» Aim of the exercise
Please return each entry that follows exactly as given, but without pictures.

Web document revisions:
——————————
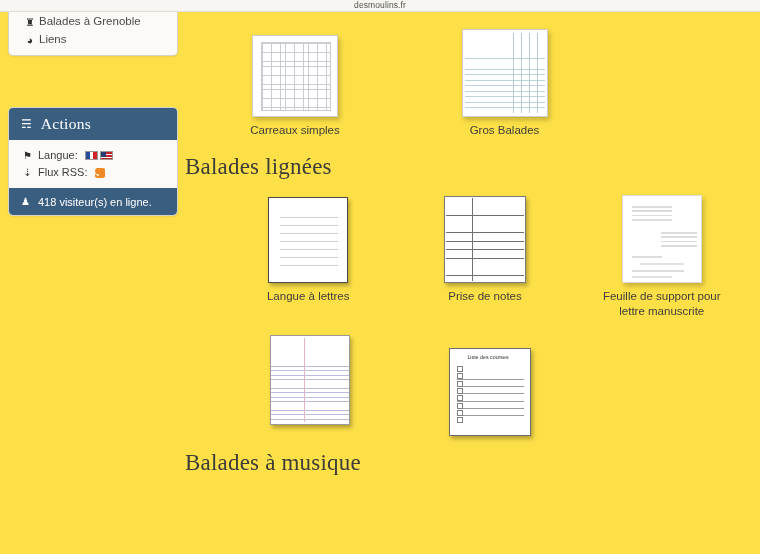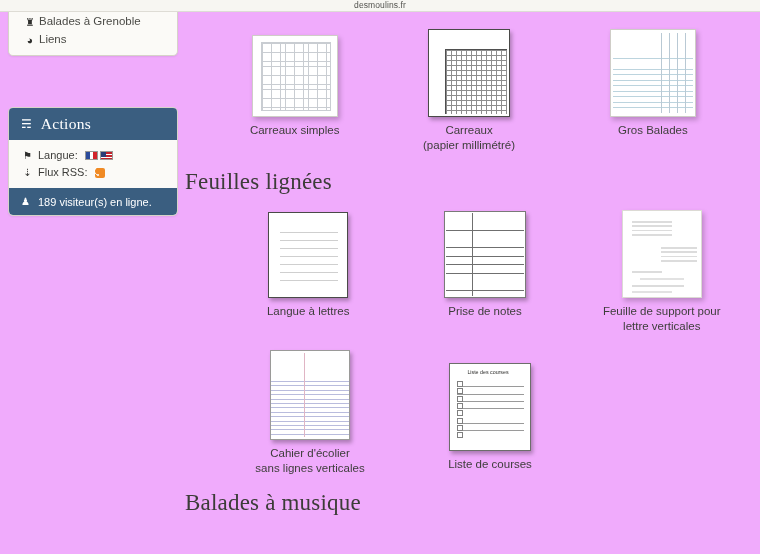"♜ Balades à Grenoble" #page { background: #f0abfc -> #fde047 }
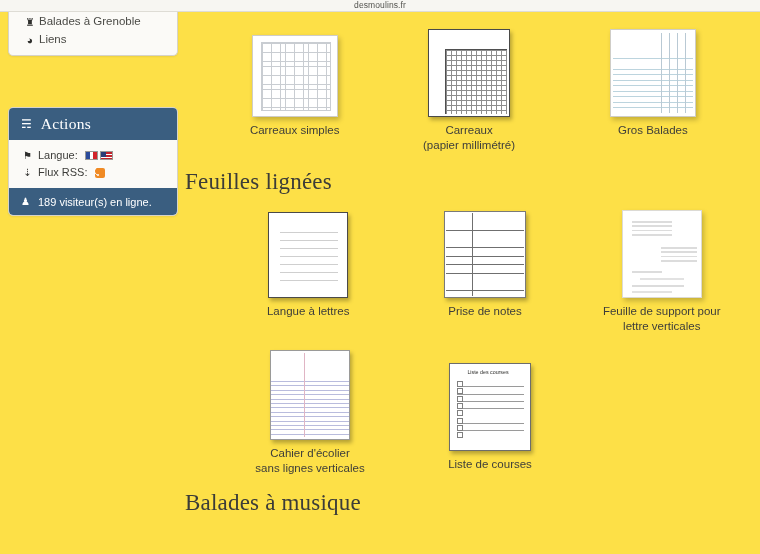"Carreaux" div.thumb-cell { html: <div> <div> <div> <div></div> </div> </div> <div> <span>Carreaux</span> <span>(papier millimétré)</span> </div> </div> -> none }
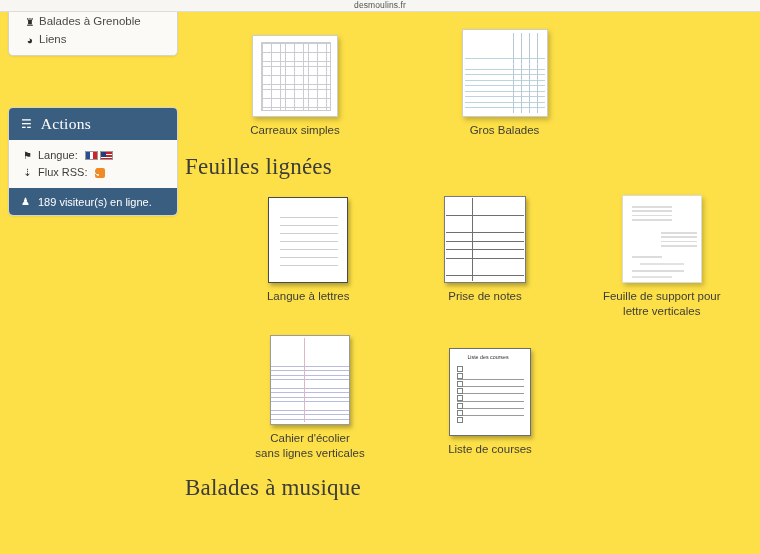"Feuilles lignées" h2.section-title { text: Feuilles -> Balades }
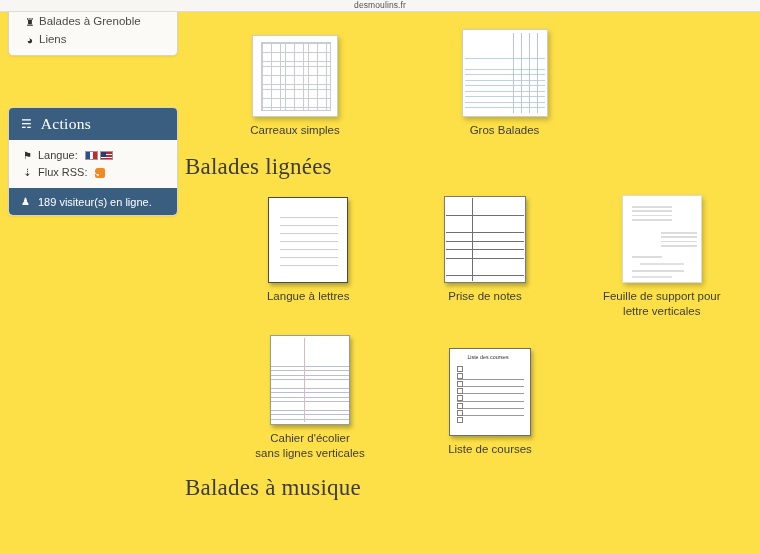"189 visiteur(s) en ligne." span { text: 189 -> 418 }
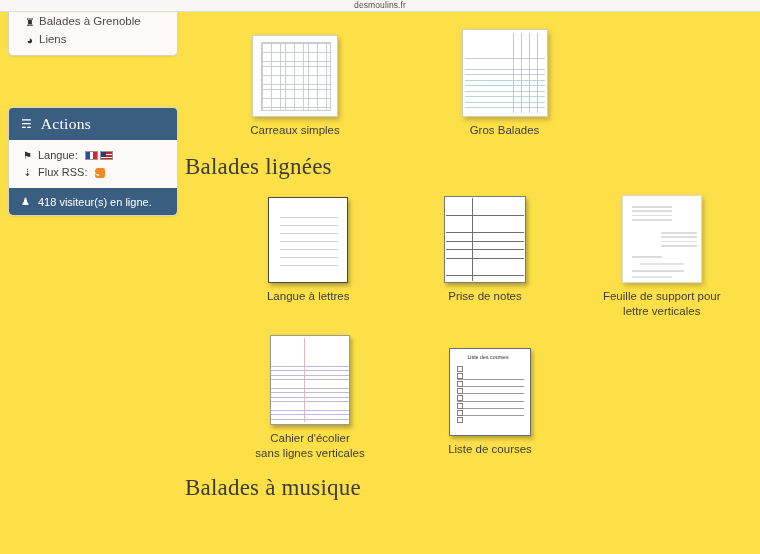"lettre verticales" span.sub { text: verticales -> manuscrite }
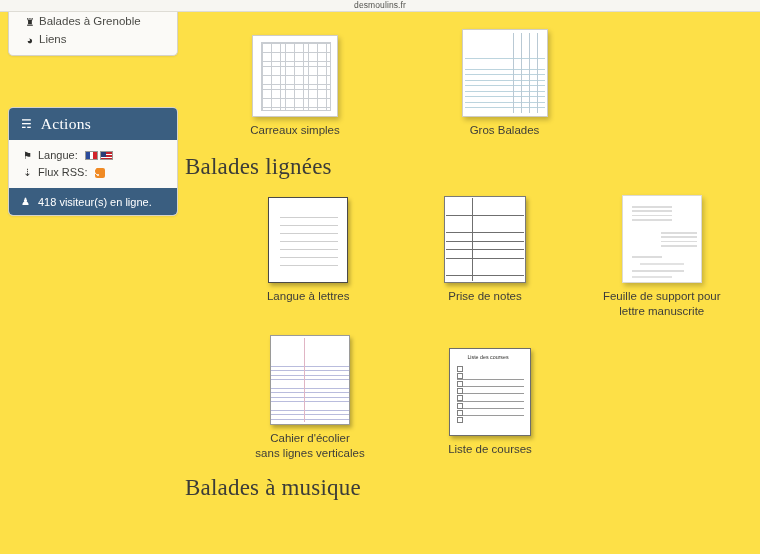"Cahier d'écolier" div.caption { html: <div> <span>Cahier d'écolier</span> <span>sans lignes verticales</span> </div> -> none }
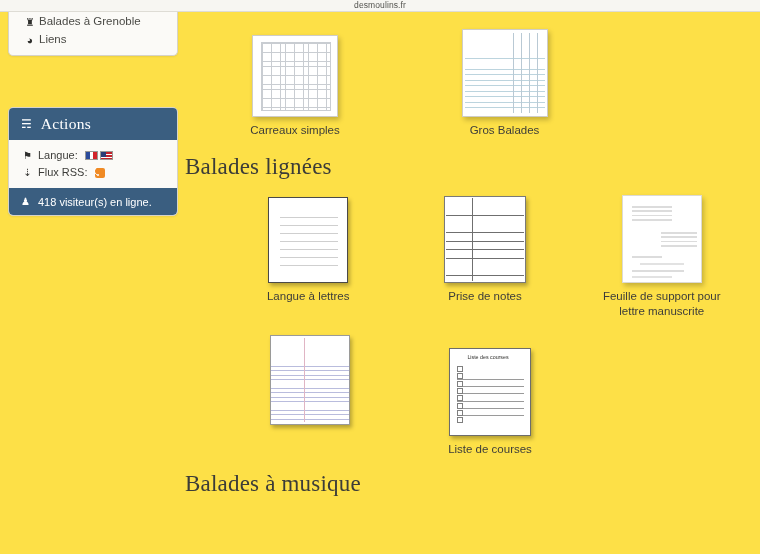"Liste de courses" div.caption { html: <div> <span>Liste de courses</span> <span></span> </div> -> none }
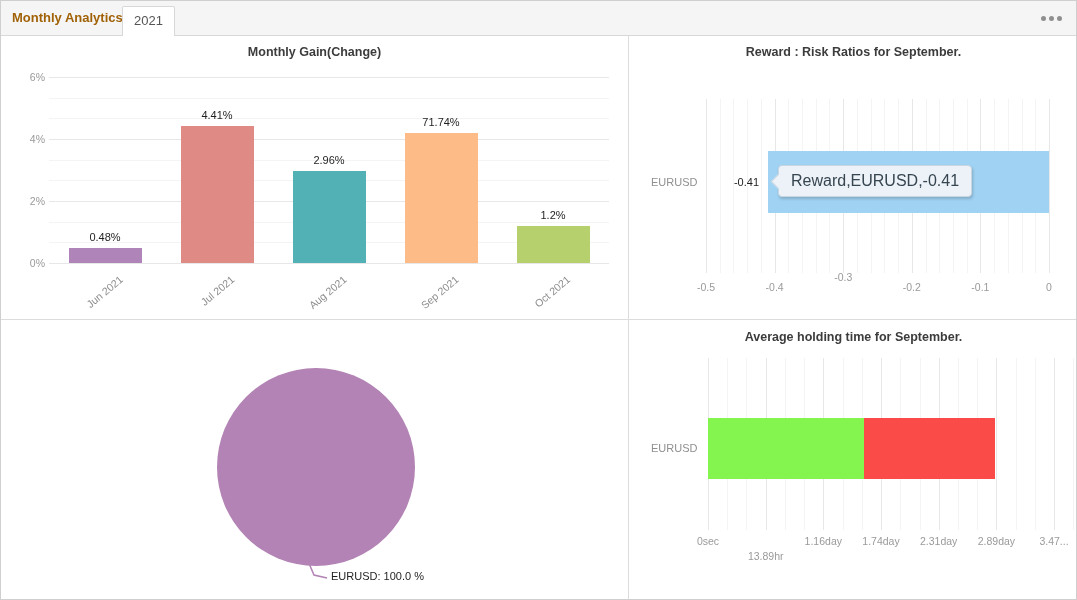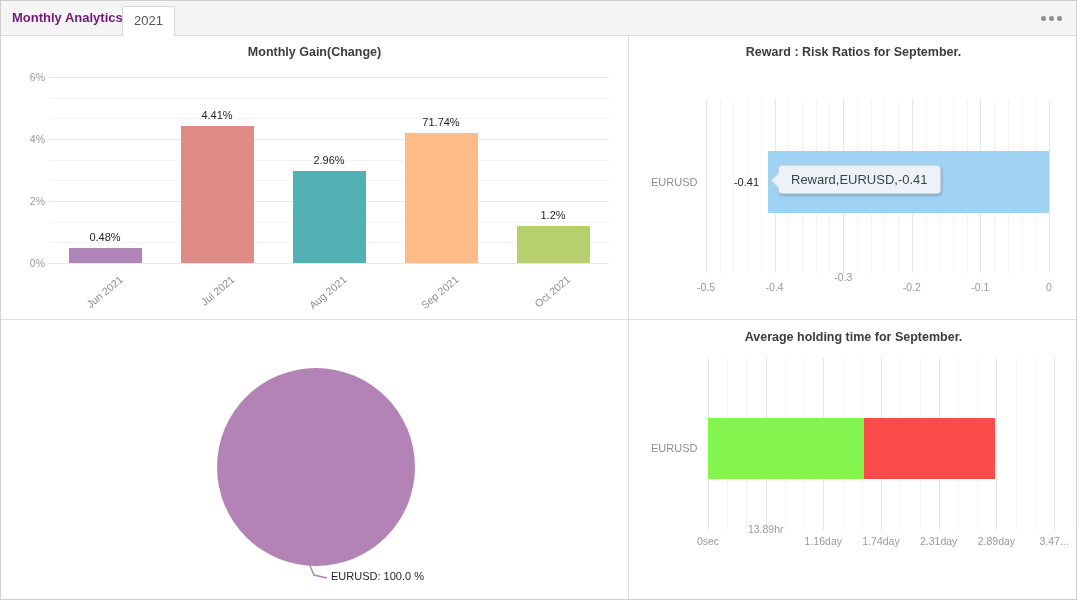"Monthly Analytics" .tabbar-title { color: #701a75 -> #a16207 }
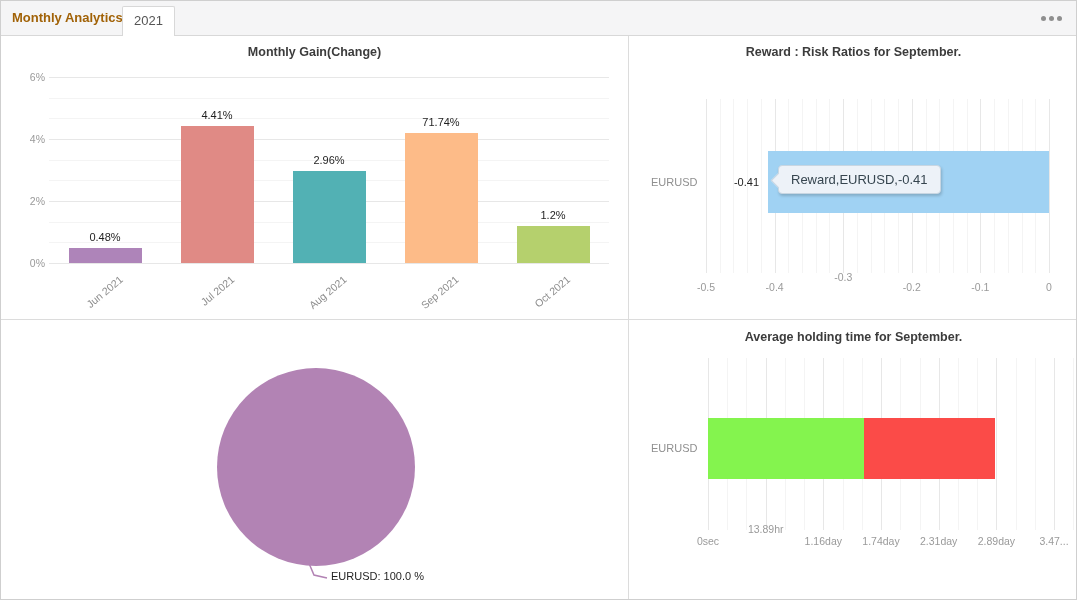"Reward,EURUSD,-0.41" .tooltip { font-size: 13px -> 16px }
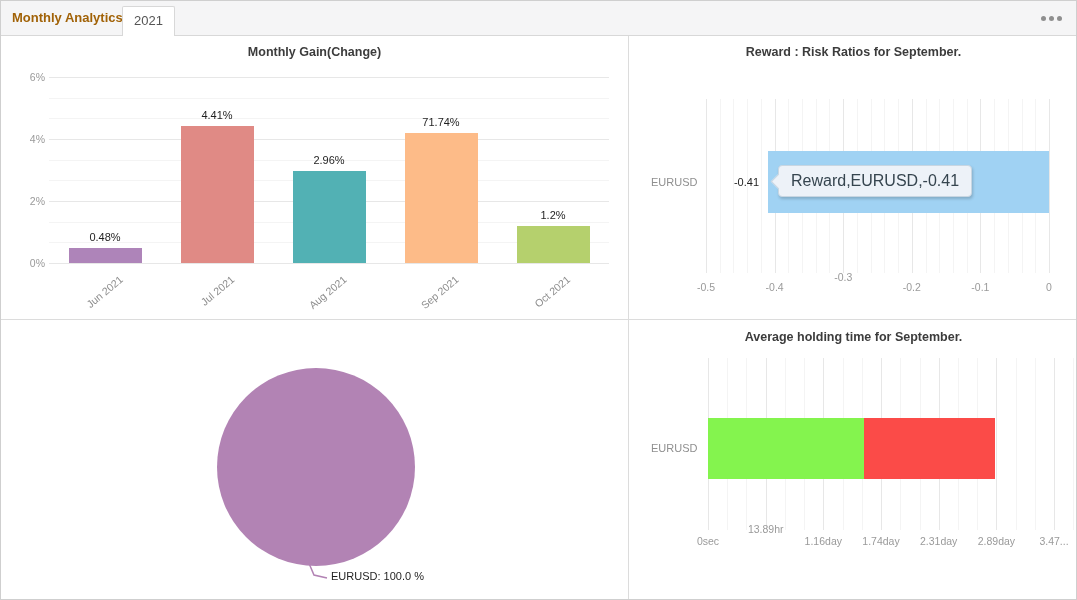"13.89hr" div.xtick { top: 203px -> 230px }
——————————
» Solution to this exercise
"♜ Balades à Grenoble" #page { background: #f0abfc -> #fde047 }
"Carreaux" div.thumb-cell { html: <div> <div> <div> <div></div> </div> </div> <div> <span>Carreaux</span> <span>(papier millimétré)</span> </div> </div> -> none }
"Feuilles lignées" h2.section-title { text: Feuilles -> Balades }
"189 visiteur(s) en ligne." span { text: 189 -> 418 }
"lettre verticales" span.sub { text: verticales -> manuscrite }
"Cahier d'écolier" div.caption { html: <div> <span>Cahier d'écolier</span> <span>sans lignes verticales</span> </div> -> none }
"Liste de courses" div.caption { html: <div> <span>Liste de courses</span> <span></span> </div> -> none }
"Monthly Analytics" .tabbar-title { color: #701a75 -> #a16207 }
"Reward,EURUSD,-0.41" .tooltip { font-size: 13px -> 16px }
"13.89hr" div.xtick { top: 203px -> 230px }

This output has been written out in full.